I’m just back from Perth, where I presented a talk on Hand Memory to the Life Changes Trust gathering. It as very well received, I have had some wonderful feedback and I am still in touch with lots of people and projects about working together and about our forthcoming Cuimnhe Symposium in April 18.

Other speakers were:
Dementia Enablement Pilot Project – Care and Repair
Self Reliant Groups (Wevolution)
Community Empowerment Scotland from the Scottish Government
Ceartas Peer Support
The Great Lafayette By Festival Theatre, Edinburgh

It was a wonderful day. I always leave inspired and full of ideas and plans.

The drive home was a winter wonderland of icicles, Beauly Priory, and I always look out for the Ullapool creel tree, especially the crab star at the top.

The Christmas events all start next week, which will be a busy time. Newsletter coming later today.

Me Time Duff & Flowers

Today’s Me Time session in Ness was based around taking up the ideas of carers to talk about duff and the different ways of making it plus the flower arranging with Chris Hammacott, requested at the last session.

The Alzheimer Scotland Carer’s session runs each month on the first Friday of the month 1.30-3.30 and we were supporting it today with some Me Time project work as Chris Macleod was away.

I took along a Polish plum cake, which is very similar to Austrian and New York versions but this was did not have whisked egg whites and had yoghurt, vanilla paste and lemon zest to flavour the batter.

Nobody wanted to be recorded talking about the duff but we had some wonderful chat about the microwave versions and how to make them, the fact that boiled duff is the only one with the skin, and that when you make the microwave version with eggs, you need to cool the batter after the initial microwave for a few minutes, so that the eggs don’t scramble.

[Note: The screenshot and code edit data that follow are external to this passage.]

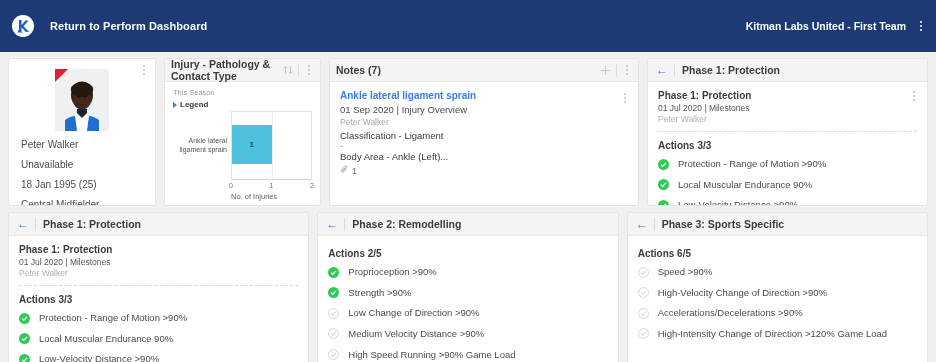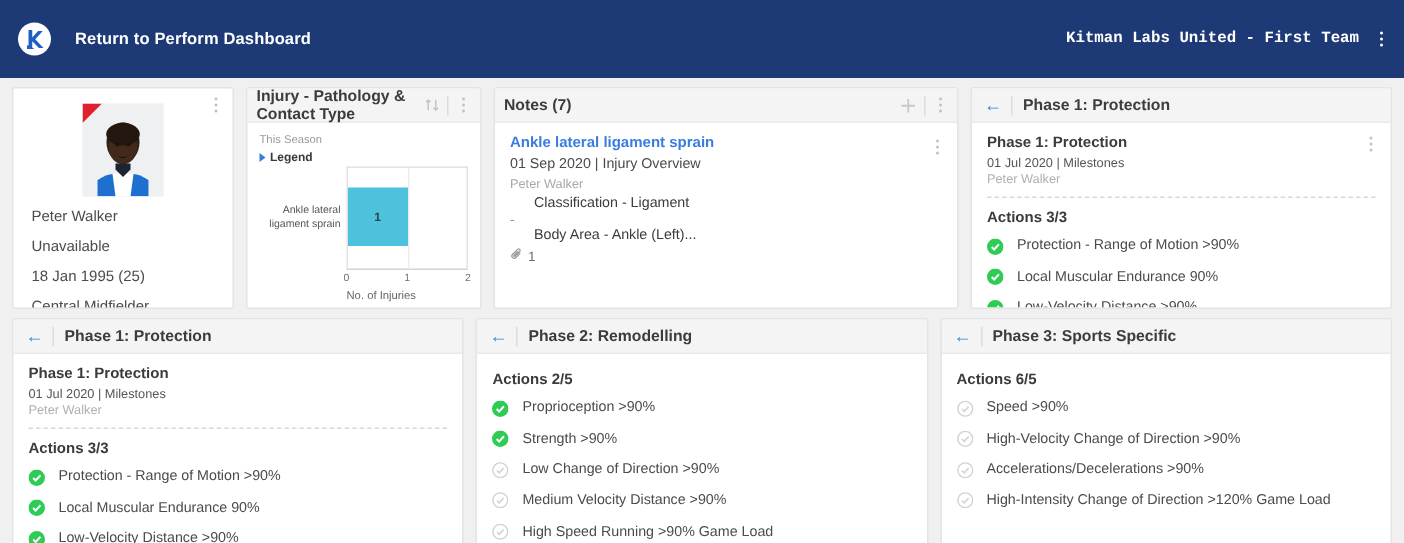--- a/index.html
+++ b/index.html
@@ -39,21 +39,20 @@
   .topbar-right {
     margin-left: auto;
     display: flex;
     align-items: center;
     gap: 10px;
   }
   .topbar-team {
     color: #ffffff;
     font-size: 10.5px;
     font-weight: bold;
-    font-family: Liberation Mono, monospace;
   }
   .dots-v {
     display: flex; flex-direction: column; gap: 2px;
     align-items: center; justify-content: center;
     width: 10px; height: 16px;
   }
   .dots-v i { display:block; width: 2px; height: 2px; border-radius: 50%; background: #ffffff; }
   .dots-v.grey i { background: #c2c2c2; }
 
   
@@ -191,21 +190,21 @@
   }
   .x-title { text-align: left; font-size: 7.5px; color: #666; margin-left: 58px; }
 
   
   .notes-body { padding: 8px 10px; flex: 1; position: relative; }
   .note-title {
     color: #3a7de0; font-size: 10px; font-weight: bold; margin-bottom: 3px;
   }
   .note-meta { font-size: 9.5px; color: #4b4b4b; margin-bottom: 2px; }
   .note-author { font-size: 8.5px; color: #a8a8a8; margin-bottom: 3px; }
-  .note-line { font-size: 9.5px; color: #3b3b3b; margin-bottom: 2px; margin-left: 16px; }
+  .note-line { font-size: 9.5px; color: #3b3b3b; margin-bottom: 2px; }
   .note-dot { font-size: 9px; color:#888; line-height:6px; margin-bottom:2px;}
   .note-attach { display: flex; align-items: center; gap: 3px; font-size: 9px; color: #6d6d6d; margin-top: 3px; }
   .notes-kebab { position: absolute; top: 8px; right: 8px; }
 
   
   .phase-body { padding: 8px 10px 6px 10px; flex: 1; overflow: hidden; }
   .phase-name { font-size: 10px; font-weight: bold; color: #3b3b3b; margin-bottom: 2px; }
   .phase-meta { font-size: 8.5px; color: #555; margin-bottom: 1px; }
   .phase-author { font-size: 8.5px; color: #b0b0b0; }
   .dashed { border-top: 1px dashed #d8d8d8; margin: 7px 0 8px 0; }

We talked about how we all adapt recipes and it was decided from a taste test that Margaret’s duff recipe was really good but cutting corners with a half sized one does not mean that I can cut an hour off the boiling time! The smaller ones were well cooked, though, the ‘dufflings’. There were 1/4 size and cooked in an hour and a quarter. I dried them in the range over to set the skin.

Chris Hammacott led a floristry class, with everyone creating a gorgeous floral centrepiece that they were proud of. I managed to get a picture of all of them.

There were 7 of us in all and we had a brilliant time.

Comments during the flower session included:

‘well, it looks do-able!’
“I’ll tell my friends and neighbours that I made this and they won’t believe me!’
‘It’s very therapeutic, isn’t it?’
‘Mine looks round, like a duff.’
‘Oh I like that! Doesn’t it look wonderful?’
‘I’ve had a lovely time, thank you.’
‘are we taking them home? I thought we were going to sell them, we could, you know.’
‘It’s amazing that a few bits from the garden and a handful of flowers can make this.’